Tried updating the Nvidia driver but this gave a fatal Directx11 error and now the GPU is locked up and needs a host reboot. I’m currently seeing if an upgrade from 1709 yo 1903 and a fresh 1903 VM will solve anything (don’t worry, my VMs are backed up )
How is ESXi with Ryzen 3700x under typical ESXi usage such as headless servers?
If there’s no passthrough, everytjing has been working great. pfSense, FreeNAS, Ubuntu server 18.04, Windows 10 1903 all work. FreeNAS has my 9211-8i passed through and works great, actually saw a 25% improvement in read performance over my [email protected] with stock settings. Wanted to get stock results before Overclocking memory and setting a more reasonable voltage
Try explicitly setting pcie3 mode instead of pci4 and see what happens?

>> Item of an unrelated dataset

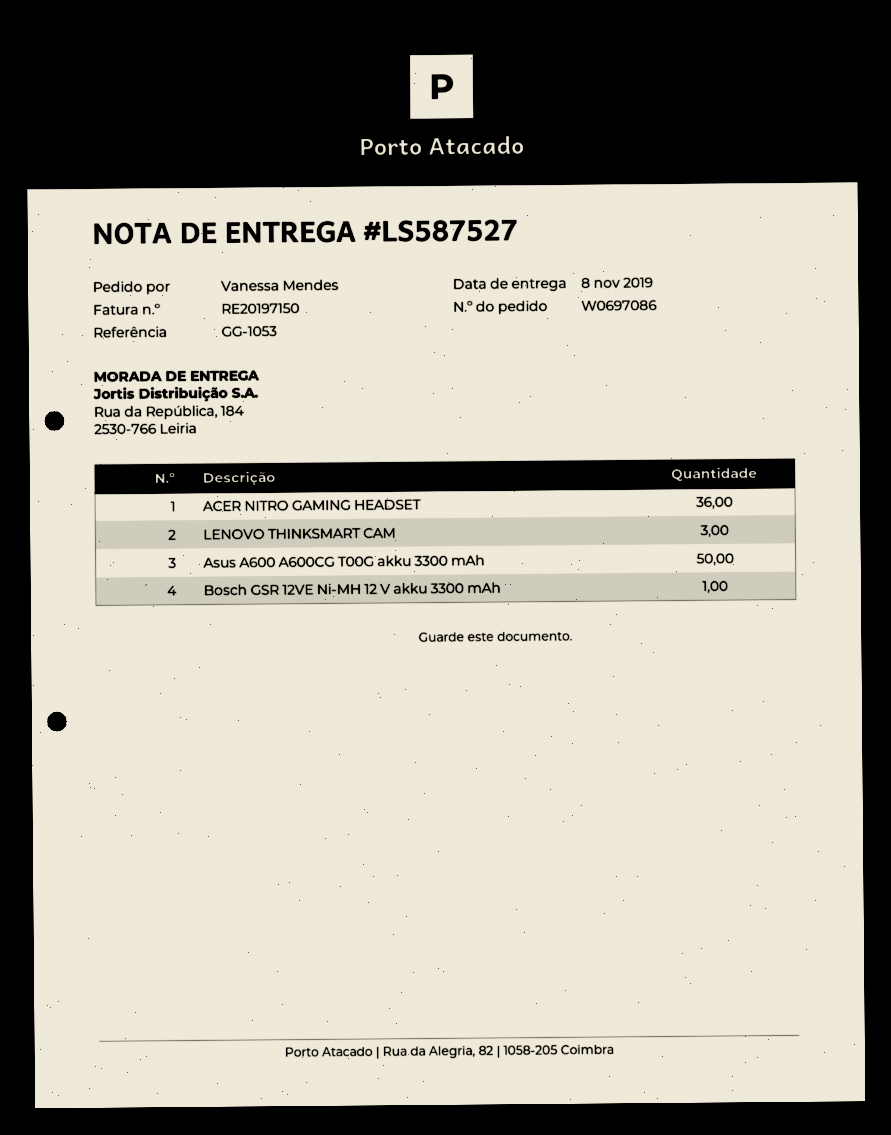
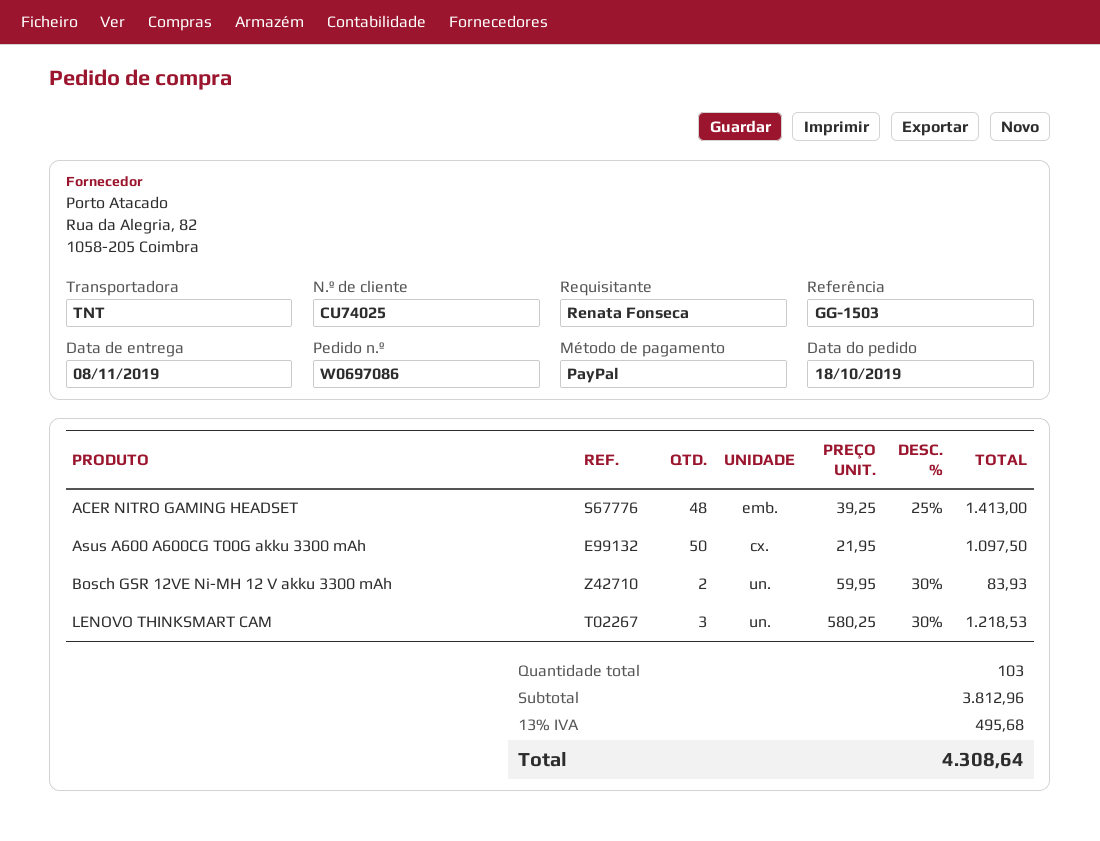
reference: GG-1053 -> GG-1503
ordered by: Vanessa Mendes -> Renata Fonseca
ACER NITRO GAMING HEADSET: 36 -> 48
Bosch GSR 12VE Ni-MH 12 V akku 3300 mAh: 1 -> 2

I will doublecheck but I’ve seen no option for setting PCIe to 3.0 OR 4.0 just ‘Auto, Gen2, Gen1’
Went ahead and looked through all the options available to me, I see nothing indicating PCIe 3.0 or 4.0 anywhere
So after updating the VM to 1903 the stuttering got worse, to the point of crashing the nvidia driver. Most likely it’s not the USB ports necessarily but something to do with the Nvidia card’s interaction in the VM.
Ran LatencyMon and the latency is really REALLY bad. I’m thinking it has something to do with how the card is being passed through, so I’m looking into a few things
Pretty stumped atm, really don’t know what’s going on and why the GPU kernel on Windows is just not cooporating. May end up trying to load a Linux distro and have to try KVM/QEMU
And now FreeNAS is throwing a fit with my drive pool
Going to try passing through the GPU to a Linux VM and seeing how it handles it
I’ve managed to boot into and restart Linux Mint 19.1 successfully and everything’s working. Hopefully this is a blessing in disguise, as I’ve run with Mint before and this could be a good push to stick with Linux more
Time to see how I can setup a Wine instance to run the Shadowbringer’s Benchmark
The true casualty of the absurd amount of reboots is FreeNAS. Unfortunately my pool was corrupted. Thankfully I have backups of the important stuff. Just means I’m going to have to spend a few days reimporting my massive Plex library -.-
So I may be onto something. I’ve decided to try installing Windows 10 onto a spare SSD I have for testing purposes and it starts throwing WHEA_UNRECOVERABLE errors, indicating something to do with a PCIe device. After pulling my Perc H200 and setting the 2x8 back to 1x16 it appears to be stable, or at least moreso than it was (I can install Nvidia drivers now without a crash).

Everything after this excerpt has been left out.